::: RECORDS SHOWN :::

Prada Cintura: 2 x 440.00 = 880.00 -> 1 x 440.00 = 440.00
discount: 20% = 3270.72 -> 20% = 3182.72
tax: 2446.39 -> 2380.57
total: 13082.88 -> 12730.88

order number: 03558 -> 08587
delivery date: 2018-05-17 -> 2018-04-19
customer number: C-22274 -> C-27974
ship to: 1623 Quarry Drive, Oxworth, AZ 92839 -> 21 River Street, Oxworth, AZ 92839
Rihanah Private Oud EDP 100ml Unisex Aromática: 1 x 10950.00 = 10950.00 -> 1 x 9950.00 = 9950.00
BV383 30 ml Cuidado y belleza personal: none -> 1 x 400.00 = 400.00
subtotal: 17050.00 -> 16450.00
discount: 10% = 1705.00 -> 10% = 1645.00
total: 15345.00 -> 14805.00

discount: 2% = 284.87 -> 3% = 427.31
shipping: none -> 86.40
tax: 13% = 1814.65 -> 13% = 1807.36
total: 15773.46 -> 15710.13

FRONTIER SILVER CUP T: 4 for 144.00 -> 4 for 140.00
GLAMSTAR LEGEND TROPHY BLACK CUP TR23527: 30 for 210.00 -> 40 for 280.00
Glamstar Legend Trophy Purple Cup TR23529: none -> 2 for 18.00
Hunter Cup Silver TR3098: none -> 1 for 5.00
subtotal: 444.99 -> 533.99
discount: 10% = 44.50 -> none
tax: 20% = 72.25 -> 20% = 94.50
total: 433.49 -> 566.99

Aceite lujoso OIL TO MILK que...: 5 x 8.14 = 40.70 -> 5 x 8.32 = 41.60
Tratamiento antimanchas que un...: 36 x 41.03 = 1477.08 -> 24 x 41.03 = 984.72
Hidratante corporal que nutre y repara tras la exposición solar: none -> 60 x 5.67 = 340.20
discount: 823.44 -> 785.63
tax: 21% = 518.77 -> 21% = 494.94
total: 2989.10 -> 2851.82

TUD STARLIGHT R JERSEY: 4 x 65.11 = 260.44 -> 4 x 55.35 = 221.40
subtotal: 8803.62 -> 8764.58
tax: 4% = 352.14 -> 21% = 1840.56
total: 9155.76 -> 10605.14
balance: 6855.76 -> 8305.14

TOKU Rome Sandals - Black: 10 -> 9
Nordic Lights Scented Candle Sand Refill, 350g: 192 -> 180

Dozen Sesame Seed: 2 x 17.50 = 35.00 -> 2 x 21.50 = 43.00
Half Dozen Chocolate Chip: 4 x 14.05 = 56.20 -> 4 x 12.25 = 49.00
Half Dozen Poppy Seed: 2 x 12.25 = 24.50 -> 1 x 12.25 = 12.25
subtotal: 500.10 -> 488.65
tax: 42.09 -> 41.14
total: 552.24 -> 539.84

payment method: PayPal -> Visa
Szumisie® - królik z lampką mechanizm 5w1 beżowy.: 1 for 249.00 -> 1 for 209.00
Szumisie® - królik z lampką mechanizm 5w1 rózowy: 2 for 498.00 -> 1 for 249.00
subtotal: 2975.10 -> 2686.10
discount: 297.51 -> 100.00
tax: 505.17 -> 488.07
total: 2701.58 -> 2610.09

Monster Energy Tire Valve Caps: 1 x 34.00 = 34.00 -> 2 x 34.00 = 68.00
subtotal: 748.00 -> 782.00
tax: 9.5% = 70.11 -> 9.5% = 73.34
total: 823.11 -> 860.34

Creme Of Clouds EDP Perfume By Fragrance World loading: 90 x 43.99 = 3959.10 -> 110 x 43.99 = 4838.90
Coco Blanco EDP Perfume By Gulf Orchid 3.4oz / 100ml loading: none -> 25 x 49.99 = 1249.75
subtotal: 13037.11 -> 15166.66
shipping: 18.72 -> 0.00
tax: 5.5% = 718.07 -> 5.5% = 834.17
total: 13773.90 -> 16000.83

:::

• [DIRECTIONS FOR THIS TASK] Could you restate, word for word, the lines above from the one with "Nordic Lights Scented" to the one with "total: 2701.58 -> 2610.09", both included?

• [RESPONSE AREA]
Nordic Lights Scented Candle Sand Refill, 350g: 192 -> 180

Dozen Sesame Seed: 2 x 17.50 = 35.00 -> 2 x 21.50 = 43.00
Half Dozen Chocolate Chip: 4 x 14.05 = 56.20 -> 4 x 12.25 = 49.00
Half Dozen Poppy Seed: 2 x 12.25 = 24.50 -> 1 x 12.25 = 12.25
subtotal: 500.10 -> 488.65
tax: 42.09 -> 41.14
total: 552.24 -> 539.84

payment method: PayPal -> Visa
Szumisie® - królik z lampką mechanizm 5w1 beżowy.: 1 for 249.00 -> 1 for 209.00
Szumisie® - królik z lampką mechanizm 5w1 rózowy: 2 for 498.00 -> 1 for 249.00
subtotal: 2975.10 -> 2686.10
discount: 297.51 -> 100.00
tax: 505.17 -> 488.07
total: 2701.58 -> 2610.09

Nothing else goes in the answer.